§ Entries provided:
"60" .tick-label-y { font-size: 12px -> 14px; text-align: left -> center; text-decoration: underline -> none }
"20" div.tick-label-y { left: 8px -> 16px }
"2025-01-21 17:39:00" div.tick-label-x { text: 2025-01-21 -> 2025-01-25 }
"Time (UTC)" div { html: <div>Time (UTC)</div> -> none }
...
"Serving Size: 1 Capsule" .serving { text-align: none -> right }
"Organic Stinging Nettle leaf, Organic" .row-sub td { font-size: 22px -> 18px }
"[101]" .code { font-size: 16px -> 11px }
...
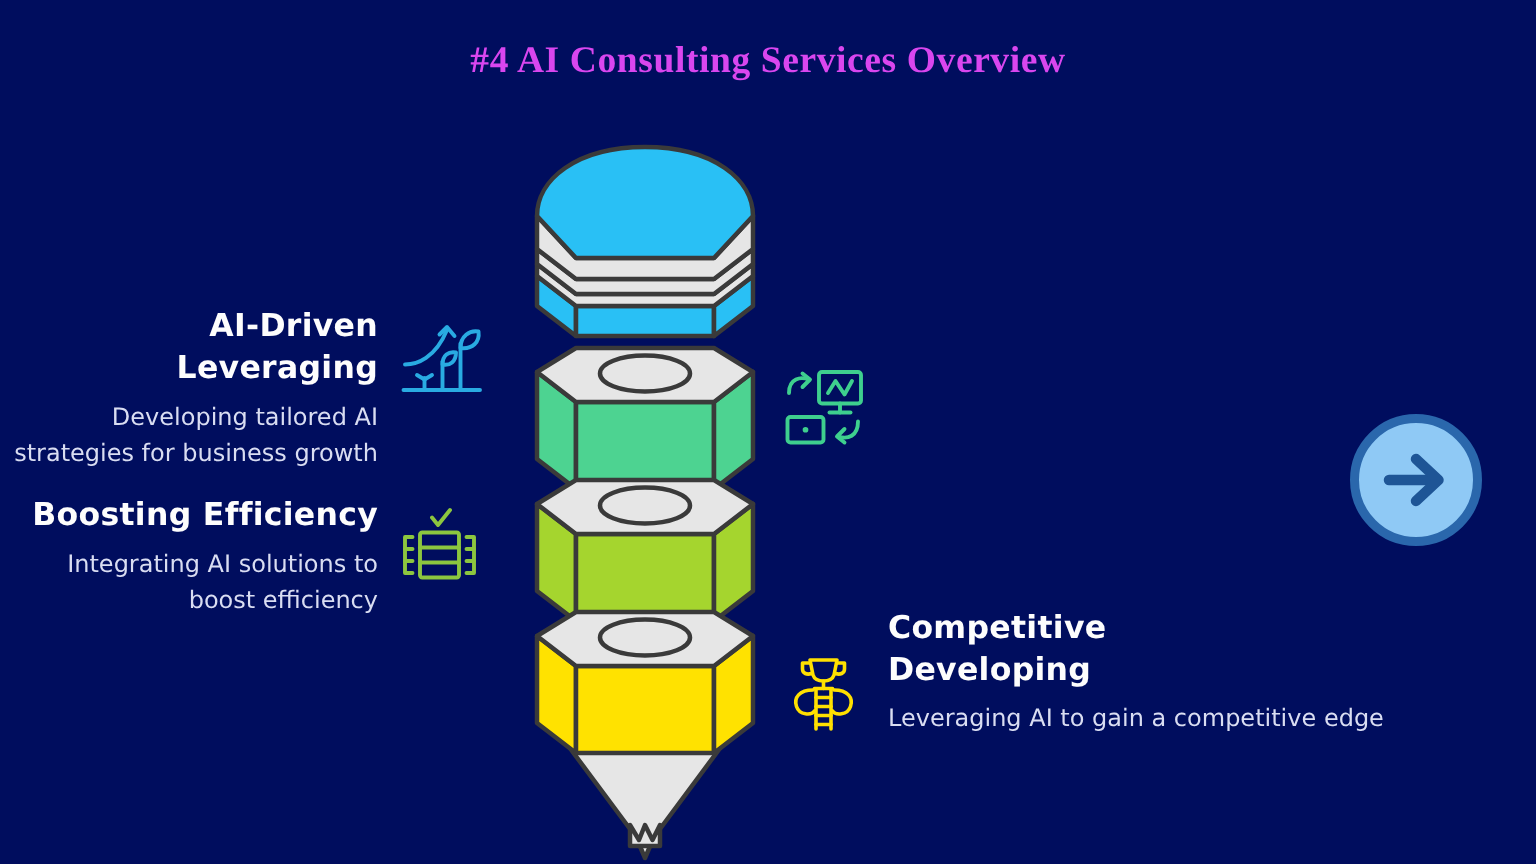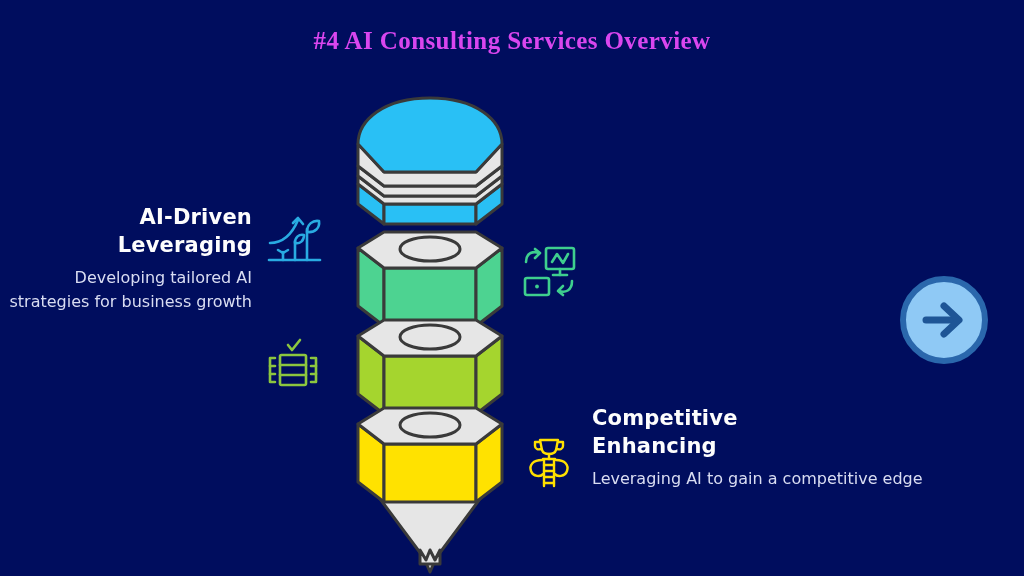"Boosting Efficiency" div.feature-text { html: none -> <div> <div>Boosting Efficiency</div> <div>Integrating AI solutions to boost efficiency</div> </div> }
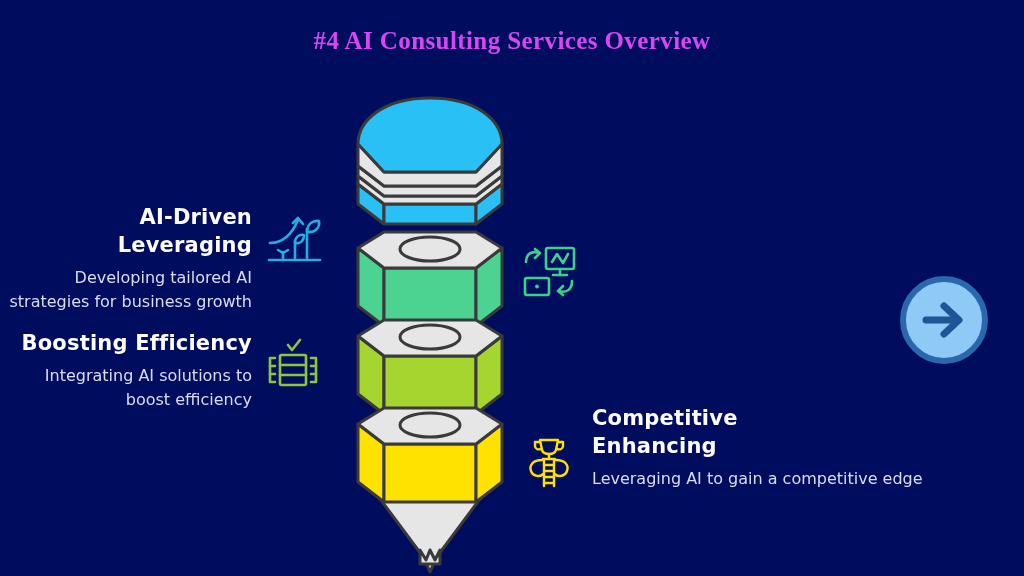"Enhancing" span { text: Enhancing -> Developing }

§ Problem statement: Return only the lines between the one holding "font-size: 12px ->" and the one holding "html: <div>Time (UTC)</div>", inclusive, exactly as they appear above.

§ Expected answer:
"60" .tick-label-y { font-size: 12px -> 14px; text-align: left -> center; text-decoration: underline -> none }
"20" div.tick-label-y { left: 8px -> 16px }
"2025-01-21 17:39:00" div.tick-label-x { text: 2025-01-21 -> 2025-01-25 }
"Time (UTC)" div { html: <div>Time (UTC)</div> -> none }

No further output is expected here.